Даже самая форма комнаты раздражала его. Одна из коротких стен была плоская, а другая почему-то углом, словно нос корабля. Через три дня тишины и какао этот угол стал просто бесить Тернбула. Он не мог спокойно думать о том, что две линии сходятся, никуда не указывая. Через пять дней он уткнулся туда лицом, через двадцать пять чуть не разбил об него голову. После чего им овладело тупое спокойствие, и на угол он глядел с бесцельным любопытством.

Ему было свойственно все узнавать и разнюхивать, словно он стал Робинзоном Крузо, особенно же влекли его дырки в стене. Довольно скоро он обнаружил, что к ним подведены длинные трубы, по которым идет воздух, видимо — с хорошего курорта. Однажды, осматривая их в пятый раз, он заметил в одной слабый свет, сунул в дырку руку и нащупал совсем недалеко какую-то хлопающую заслонку, которая закрывала конец трубы. Он приподнял ее, труба вела в соседнюю камеру.

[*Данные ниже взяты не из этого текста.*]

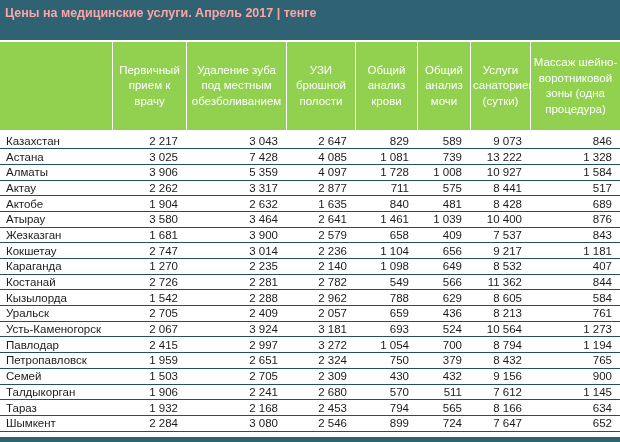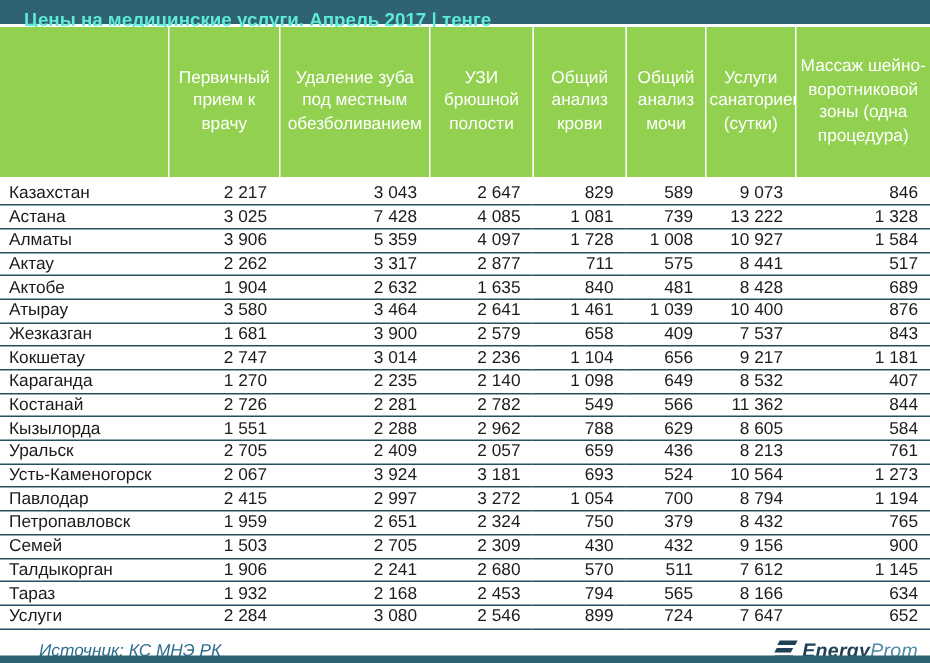"Цены на медицинские услуги. Апрель" .title-bar { color: #5eead4 -> #fca5a5; height: 16px -> 40px; padding: 0 16px -> 0 5px }
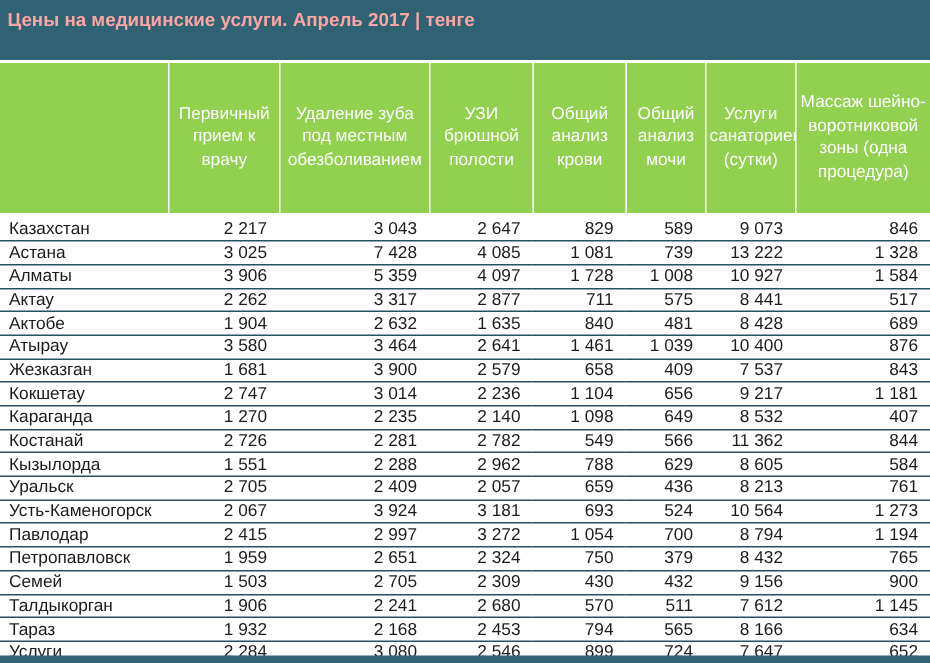"Первичный прием к врачу" .thead { height: 100px -> 88px }
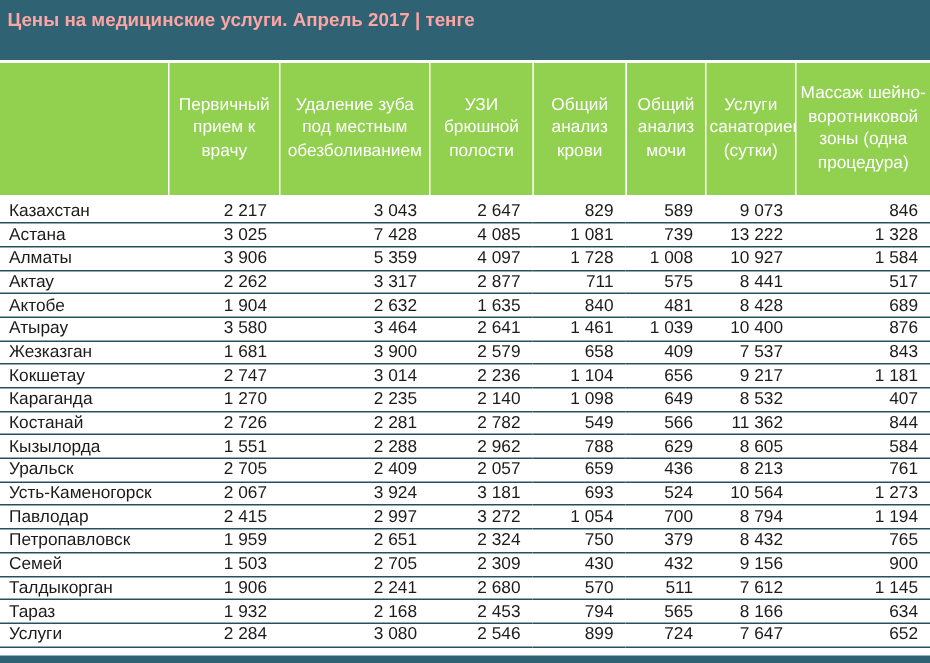"1 551" td.num { text: 1 551 -> 1 542 }
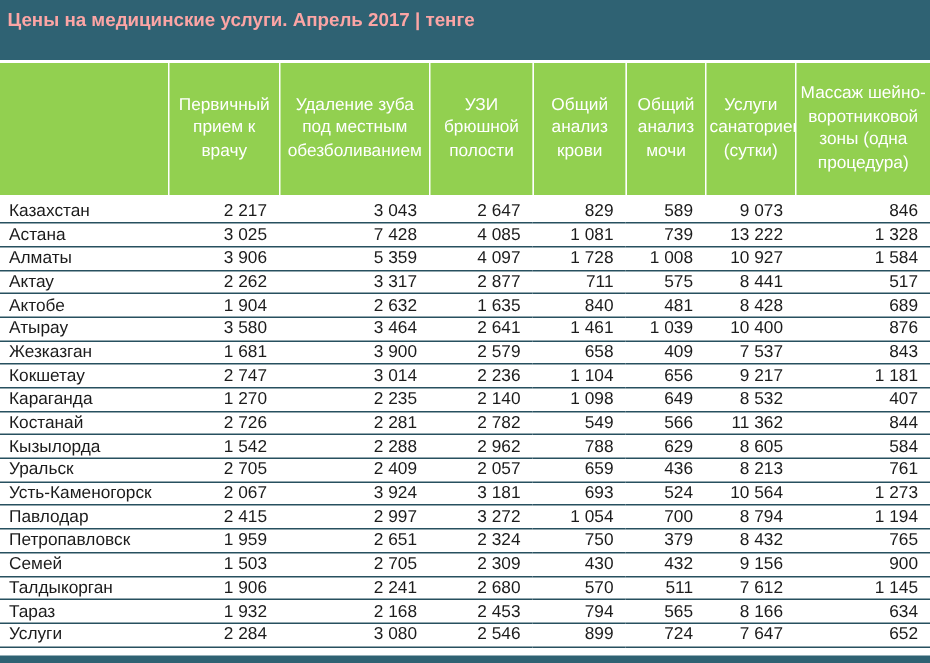"Услуги" td.city { text: Услуги -> Шымкент }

Механизация наших дней хороша тем, что если что-нибудь портится, оно портится начисто. Наши механизмы не починишь так просто, как прежние орудия или живой организм. Из винтовки можно убить слона, но раненый слон легко сломает винтовку. Можно создать сильную армию на одном страхе; но вполне возможно, что рано или поздно солдаты испугаются противников больше, чем офицеров. Так и канализация: пока она действует, все прекрасно, но стоит ей испортиться, и город отравлен. Наши машины и приборы прекрасно экономят время, но почти совсем не умеют противостоять человеку. Достать конфету из автомата легче, чем купить ее; но если мы ее украдем, автомат не погонится за нами.

Тернбул скоро открыл эти истины, исследуя гигантский механизм сумасшедшего дома. С тех пор, как его втолкнули в камеру, палату или келью, он немало пережил. Приступ гордости и даже радости сменился холодной пустотой. Потом проснулось любопытство, побудившее его все рассматривать; он многое обнаружил, причем больше всего его раздражали непонятный угол и какая-то железка, торчавшая из стены. Потом его обуяло безумие, которое описывать не мне, а тем, кто любит копаться в бездне человеческой души. Прошло и оно, оставив по себе злое раздражение. Когда он давно уже обрел ту безнадежную бодрость, которую обретает человек на необитаемом острове, ему были неприятны и стены, и пол, а главное — он яростно ненавидел непонятную железку.